By Stacey Venzel
Defining the intelligence of a turtle can be subjective as it is difficult to quantify their IQ. One thing is for certain, though: turtles are not stupid.
Turtles exhibit signs of both innate and learned intelligence. Natural instincts help them survive from the get-go while trained lessons and problem-solving skills show that turtles can learn from experience.
Turtles are born with survival instincts that help both individuals and the species. Aquatic turtles migrate thousands of miles in a lifetime, but many species are able to navigate back to the same beach from which they hatched, presumably because they survived hatching so the nesting site must be suitable for survival. Sea turtle hatchlings innately head to the sea at night, presumably using the darkness as a cloak from predators. Even turtles crossing the road know where they are headed.

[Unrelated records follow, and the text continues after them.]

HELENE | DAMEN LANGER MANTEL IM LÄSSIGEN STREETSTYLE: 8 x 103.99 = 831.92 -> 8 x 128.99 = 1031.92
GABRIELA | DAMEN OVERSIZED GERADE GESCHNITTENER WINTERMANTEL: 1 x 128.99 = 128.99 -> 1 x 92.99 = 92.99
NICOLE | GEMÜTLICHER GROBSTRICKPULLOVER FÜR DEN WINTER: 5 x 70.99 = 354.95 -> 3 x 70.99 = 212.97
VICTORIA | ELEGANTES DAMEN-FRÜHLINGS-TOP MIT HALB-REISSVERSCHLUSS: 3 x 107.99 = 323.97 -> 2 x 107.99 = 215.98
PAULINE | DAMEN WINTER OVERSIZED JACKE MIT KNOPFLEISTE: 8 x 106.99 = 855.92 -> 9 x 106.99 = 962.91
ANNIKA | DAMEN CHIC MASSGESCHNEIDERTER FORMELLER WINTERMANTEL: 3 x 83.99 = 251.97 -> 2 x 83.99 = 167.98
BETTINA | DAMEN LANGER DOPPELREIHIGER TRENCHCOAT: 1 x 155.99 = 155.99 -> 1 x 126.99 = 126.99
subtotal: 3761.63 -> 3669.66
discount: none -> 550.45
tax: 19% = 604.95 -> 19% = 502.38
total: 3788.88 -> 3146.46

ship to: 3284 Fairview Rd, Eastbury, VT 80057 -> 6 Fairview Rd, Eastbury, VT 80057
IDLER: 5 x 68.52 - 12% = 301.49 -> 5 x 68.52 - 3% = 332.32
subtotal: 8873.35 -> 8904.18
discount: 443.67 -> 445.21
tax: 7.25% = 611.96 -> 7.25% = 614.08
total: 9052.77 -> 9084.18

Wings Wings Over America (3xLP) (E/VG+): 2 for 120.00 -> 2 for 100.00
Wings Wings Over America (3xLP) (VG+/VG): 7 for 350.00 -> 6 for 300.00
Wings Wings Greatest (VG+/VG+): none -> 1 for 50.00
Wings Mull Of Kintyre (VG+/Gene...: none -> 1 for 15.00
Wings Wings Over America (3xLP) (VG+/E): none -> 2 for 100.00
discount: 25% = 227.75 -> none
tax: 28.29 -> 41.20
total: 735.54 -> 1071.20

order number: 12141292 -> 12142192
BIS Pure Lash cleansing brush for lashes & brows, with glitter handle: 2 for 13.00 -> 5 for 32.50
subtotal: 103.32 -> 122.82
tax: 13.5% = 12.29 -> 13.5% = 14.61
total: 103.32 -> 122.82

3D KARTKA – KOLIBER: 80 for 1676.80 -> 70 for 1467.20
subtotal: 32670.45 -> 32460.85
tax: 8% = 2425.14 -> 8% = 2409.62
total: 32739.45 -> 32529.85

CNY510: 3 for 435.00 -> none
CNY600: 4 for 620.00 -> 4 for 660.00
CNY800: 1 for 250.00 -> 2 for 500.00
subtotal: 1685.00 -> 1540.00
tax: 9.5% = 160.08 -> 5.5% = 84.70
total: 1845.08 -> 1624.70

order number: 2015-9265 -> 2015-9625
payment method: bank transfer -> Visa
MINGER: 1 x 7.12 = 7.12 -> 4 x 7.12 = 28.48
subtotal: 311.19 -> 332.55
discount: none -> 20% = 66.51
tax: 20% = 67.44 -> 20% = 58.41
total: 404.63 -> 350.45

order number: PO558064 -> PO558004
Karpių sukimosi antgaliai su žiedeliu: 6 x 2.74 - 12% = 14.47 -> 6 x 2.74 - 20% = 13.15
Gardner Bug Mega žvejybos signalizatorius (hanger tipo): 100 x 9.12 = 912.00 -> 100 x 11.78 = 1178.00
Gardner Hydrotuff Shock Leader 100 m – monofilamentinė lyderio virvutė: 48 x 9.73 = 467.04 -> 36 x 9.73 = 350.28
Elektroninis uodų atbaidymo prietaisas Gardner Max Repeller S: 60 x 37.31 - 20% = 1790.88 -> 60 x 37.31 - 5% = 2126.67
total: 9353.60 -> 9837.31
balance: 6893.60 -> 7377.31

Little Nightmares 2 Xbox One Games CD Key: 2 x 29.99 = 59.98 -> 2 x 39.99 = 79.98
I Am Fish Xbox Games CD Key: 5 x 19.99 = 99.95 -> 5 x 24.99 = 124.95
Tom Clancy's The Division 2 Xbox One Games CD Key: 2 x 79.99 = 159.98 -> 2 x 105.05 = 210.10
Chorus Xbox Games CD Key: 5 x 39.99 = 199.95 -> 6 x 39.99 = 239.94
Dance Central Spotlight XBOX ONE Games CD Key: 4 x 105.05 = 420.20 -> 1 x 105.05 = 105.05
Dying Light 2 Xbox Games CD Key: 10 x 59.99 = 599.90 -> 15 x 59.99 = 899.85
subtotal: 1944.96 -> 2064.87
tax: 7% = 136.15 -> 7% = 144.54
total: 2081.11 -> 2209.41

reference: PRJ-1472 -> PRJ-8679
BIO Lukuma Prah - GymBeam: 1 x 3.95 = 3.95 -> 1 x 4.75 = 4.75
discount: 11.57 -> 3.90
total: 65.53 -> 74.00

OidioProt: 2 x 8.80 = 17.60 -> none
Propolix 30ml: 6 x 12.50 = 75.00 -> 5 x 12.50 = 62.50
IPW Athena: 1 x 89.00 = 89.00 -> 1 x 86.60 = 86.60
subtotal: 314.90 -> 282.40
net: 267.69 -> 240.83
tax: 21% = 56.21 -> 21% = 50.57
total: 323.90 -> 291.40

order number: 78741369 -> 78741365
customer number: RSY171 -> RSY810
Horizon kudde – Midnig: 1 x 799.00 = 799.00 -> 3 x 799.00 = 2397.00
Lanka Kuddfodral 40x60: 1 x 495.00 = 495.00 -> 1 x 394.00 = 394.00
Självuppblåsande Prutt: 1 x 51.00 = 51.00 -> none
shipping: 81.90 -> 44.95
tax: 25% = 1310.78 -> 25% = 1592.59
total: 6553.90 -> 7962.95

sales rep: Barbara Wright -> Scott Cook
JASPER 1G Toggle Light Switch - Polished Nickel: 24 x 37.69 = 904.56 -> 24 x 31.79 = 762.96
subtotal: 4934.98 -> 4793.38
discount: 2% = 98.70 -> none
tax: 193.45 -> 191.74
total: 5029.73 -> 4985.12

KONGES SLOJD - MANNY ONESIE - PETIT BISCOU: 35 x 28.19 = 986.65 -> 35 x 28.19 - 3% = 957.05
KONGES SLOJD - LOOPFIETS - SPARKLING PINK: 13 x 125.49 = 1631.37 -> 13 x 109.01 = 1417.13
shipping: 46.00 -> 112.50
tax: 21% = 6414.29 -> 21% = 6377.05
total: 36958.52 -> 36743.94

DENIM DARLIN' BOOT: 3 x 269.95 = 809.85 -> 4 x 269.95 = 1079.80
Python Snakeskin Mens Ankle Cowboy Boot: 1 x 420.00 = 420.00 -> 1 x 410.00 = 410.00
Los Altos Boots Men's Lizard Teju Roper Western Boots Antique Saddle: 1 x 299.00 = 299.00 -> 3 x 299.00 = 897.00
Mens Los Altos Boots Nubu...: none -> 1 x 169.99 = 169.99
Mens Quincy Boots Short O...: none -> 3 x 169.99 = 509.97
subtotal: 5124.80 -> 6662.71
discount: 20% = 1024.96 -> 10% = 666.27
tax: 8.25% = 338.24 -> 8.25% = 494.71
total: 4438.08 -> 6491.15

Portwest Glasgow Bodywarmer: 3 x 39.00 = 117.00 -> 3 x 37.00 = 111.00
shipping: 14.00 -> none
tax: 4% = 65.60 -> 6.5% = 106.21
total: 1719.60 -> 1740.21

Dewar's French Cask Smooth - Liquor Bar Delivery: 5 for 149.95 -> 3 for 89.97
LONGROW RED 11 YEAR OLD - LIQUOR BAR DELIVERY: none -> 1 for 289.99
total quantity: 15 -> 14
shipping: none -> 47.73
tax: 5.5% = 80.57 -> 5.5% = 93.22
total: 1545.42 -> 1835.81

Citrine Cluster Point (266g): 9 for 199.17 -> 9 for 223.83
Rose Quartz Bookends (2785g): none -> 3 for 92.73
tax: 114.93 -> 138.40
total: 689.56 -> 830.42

Reasons for teaching a turtle can be as fun as getting a pet to entertain with tricks or as methodical as enlisting the creature’s help in medical procedures. Especially when food is involved, turtles can recognize owners and situations that benefit them, such as the sound of an arriving car suggesting feeding time in the pond. For chelonians that visit the vet often, they can be trained to voluntarily participate in blood draws, nail clippings and crating up for transportation.
When confronted with a difficult task, turtles can also learn by trial and error, behavioral flexibility, social observation or relying on their own memory. A red-footed tortoise was able to successfully navigate a maze by avoiding dead end turns she had already taken, showcasing a turtle’s ability to remember things on its own. Additionally, this tortoise proved how adaptable turtles are when her previous path was blocked and she had to come up with a different way to complete the maze. Red-footed tortoises have also been observed learning by example; following in the footsteps of a tortoise they watched solving the task of obtaining a precariously placed piece of food.
Emily Anthes, “Coldblooded Does Not Mean Stupid,” The New York Times, November 18, 2013, http://www.nytimes.com/2013/11/19/science/coldblooded-does-not-mean-stupid.html?_r=0.
Stephen Divers, Doug Mader, Current Therapy in Reptile Medicine & Surgery, (St. Louis, Elsevier Saunders, 2014), 129.
Karen Eckert, David Gulko, Sea Turtles: An Ecological Guide (Honolulu, Mutual Publishing, 2004), 71, 74.
Whit Gibbons, Judy Greene, Turtle: The Animal Answer Guide (Baltimore, The John Hopkins University Press, 2009), 35-36, 86.